*** Data for review ***

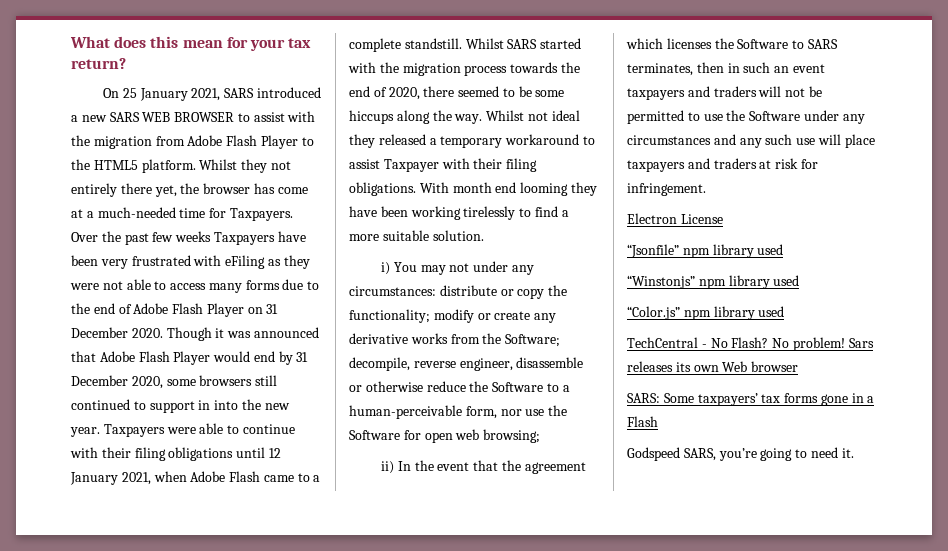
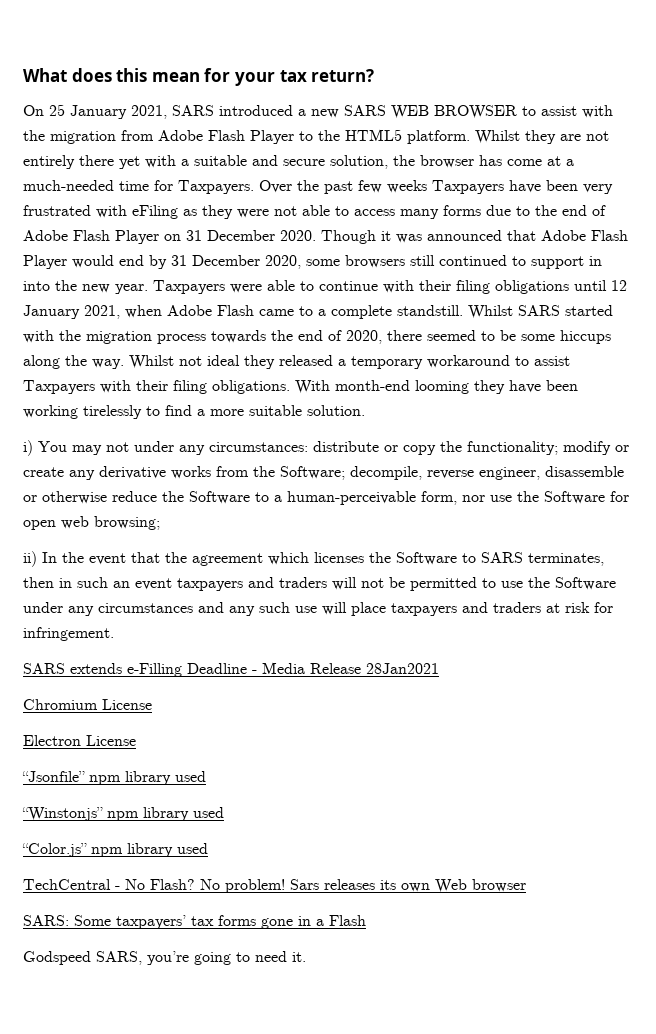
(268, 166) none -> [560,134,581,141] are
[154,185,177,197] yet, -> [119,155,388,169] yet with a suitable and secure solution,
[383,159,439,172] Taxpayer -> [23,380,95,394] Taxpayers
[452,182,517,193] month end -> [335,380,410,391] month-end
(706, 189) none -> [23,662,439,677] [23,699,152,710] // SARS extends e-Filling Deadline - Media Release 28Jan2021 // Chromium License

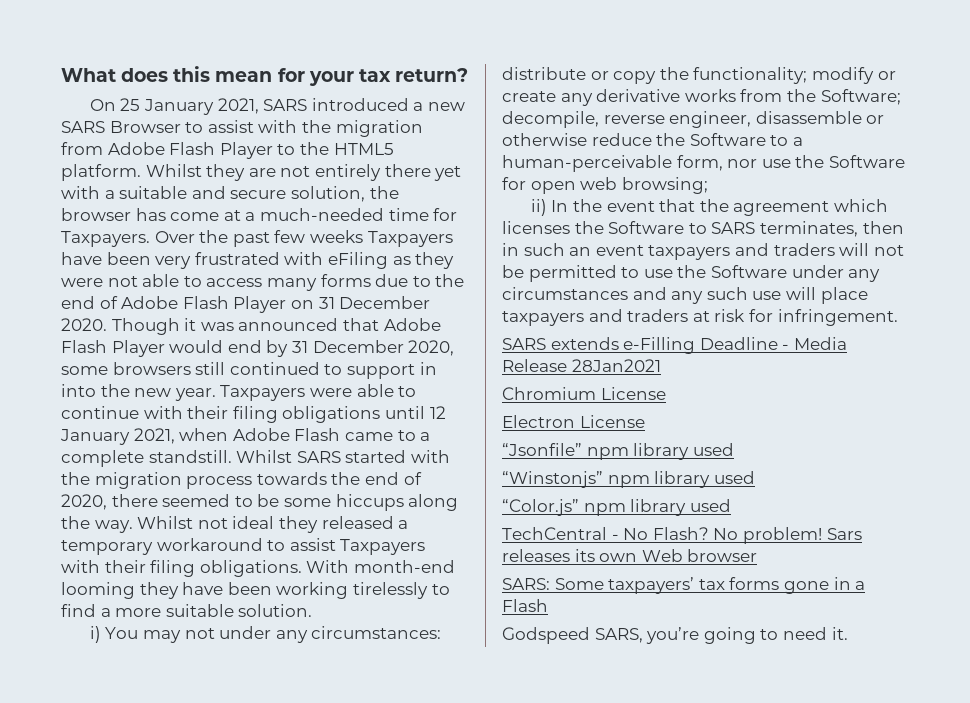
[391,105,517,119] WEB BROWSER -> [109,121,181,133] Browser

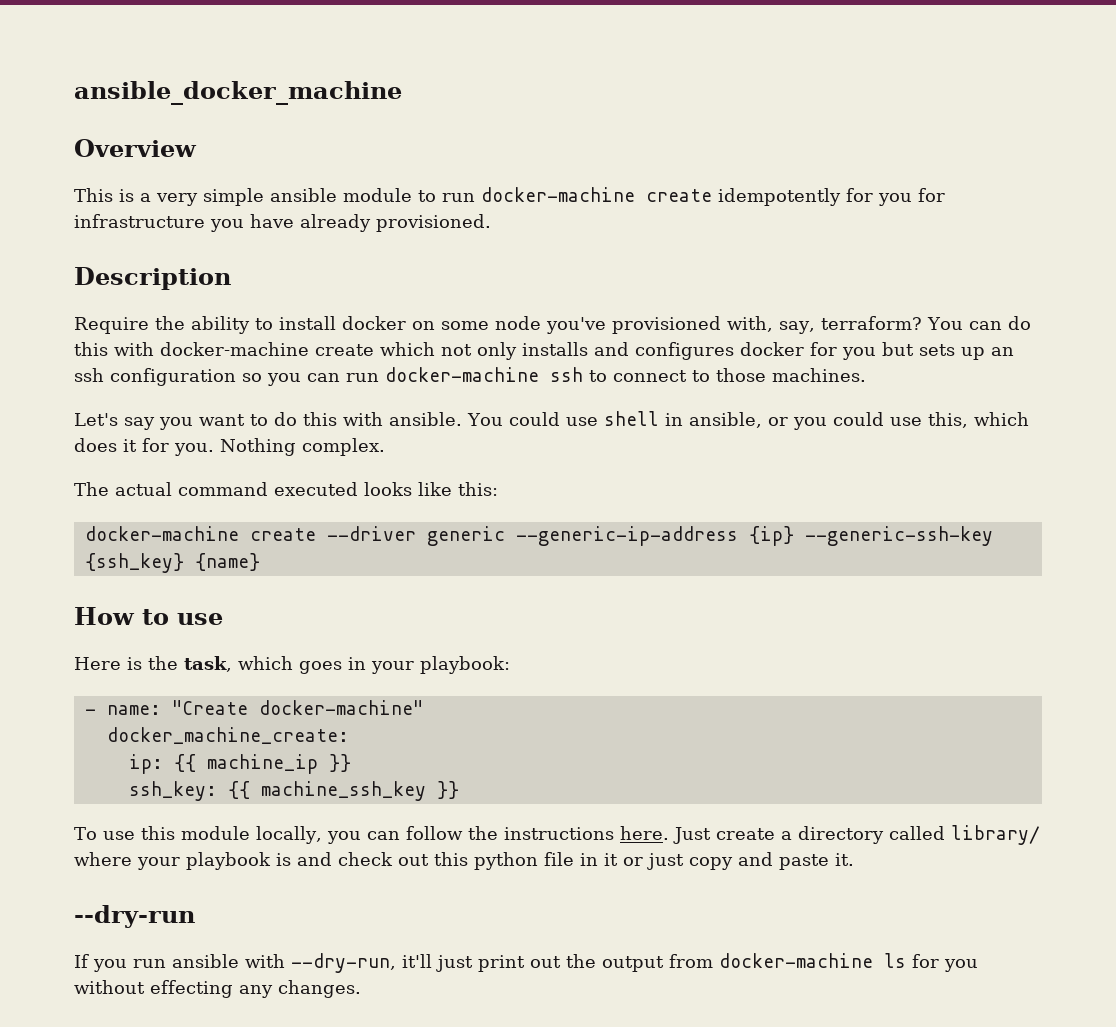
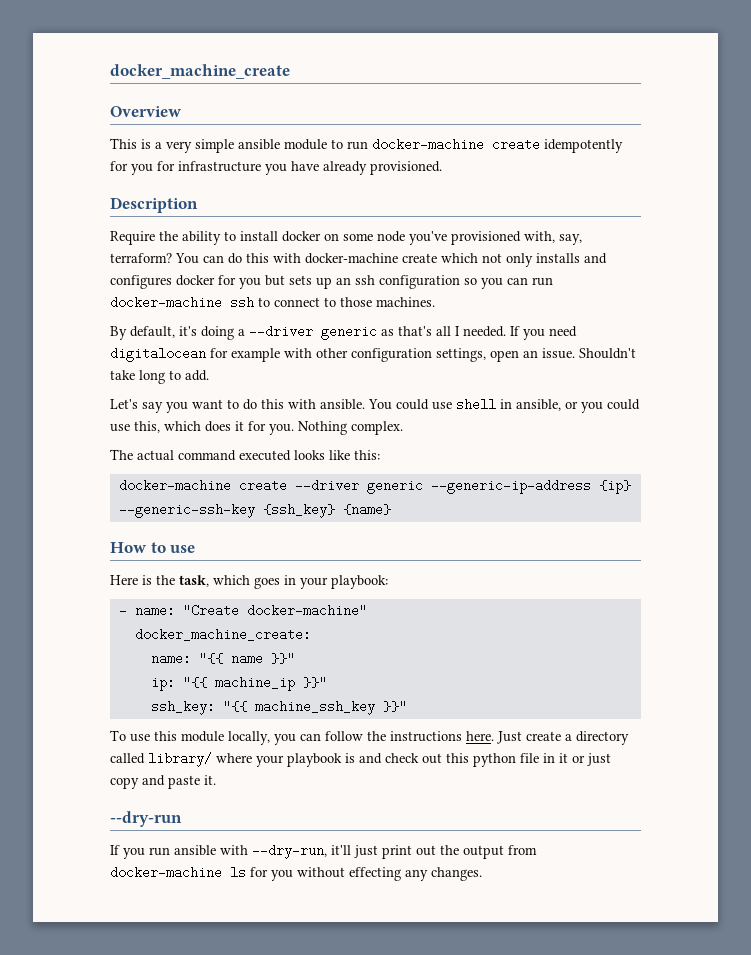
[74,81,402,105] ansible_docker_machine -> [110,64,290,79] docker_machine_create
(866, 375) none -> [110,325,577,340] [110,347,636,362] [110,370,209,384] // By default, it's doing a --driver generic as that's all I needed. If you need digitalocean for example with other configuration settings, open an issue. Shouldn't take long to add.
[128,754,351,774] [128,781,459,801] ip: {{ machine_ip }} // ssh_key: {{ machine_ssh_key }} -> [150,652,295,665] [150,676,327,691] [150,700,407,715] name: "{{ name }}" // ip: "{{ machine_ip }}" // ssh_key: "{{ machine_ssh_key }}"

*** End of Data for review ***

▶ Task requirements
Only the lines that lie between the start of the listing and the line containing "(866, 375) none", both included, belong in the answer; write them out exactly and omit pictures.

▶ Completed task
(268, 166) none -> [560,134,581,141] are
[154,185,177,197] yet, -> [119,155,388,169] yet with a suitable and secure solution,
[383,159,439,172] Taxpayer -> [23,380,95,394] Taxpayers
[452,182,517,193] month end -> [335,380,410,391] month-end
(706, 189) none -> [23,662,439,677] [23,699,152,710] // SARS extends e-Filling Deadline - Media Release 28Jan2021 // Chromium License

[391,105,517,119] WEB BROWSER -> [109,121,181,133] Browser

[74,81,402,105] ansible_docker_machine -> [110,64,290,79] docker_machine_create
(866, 375) none -> [110,325,577,340] [110,347,636,362] [110,370,209,384] // By default, it's doing a --driver generic as that's all I needed. If you need digitalocean for example with other configuration settings, open an issue. Shouldn't take long to add.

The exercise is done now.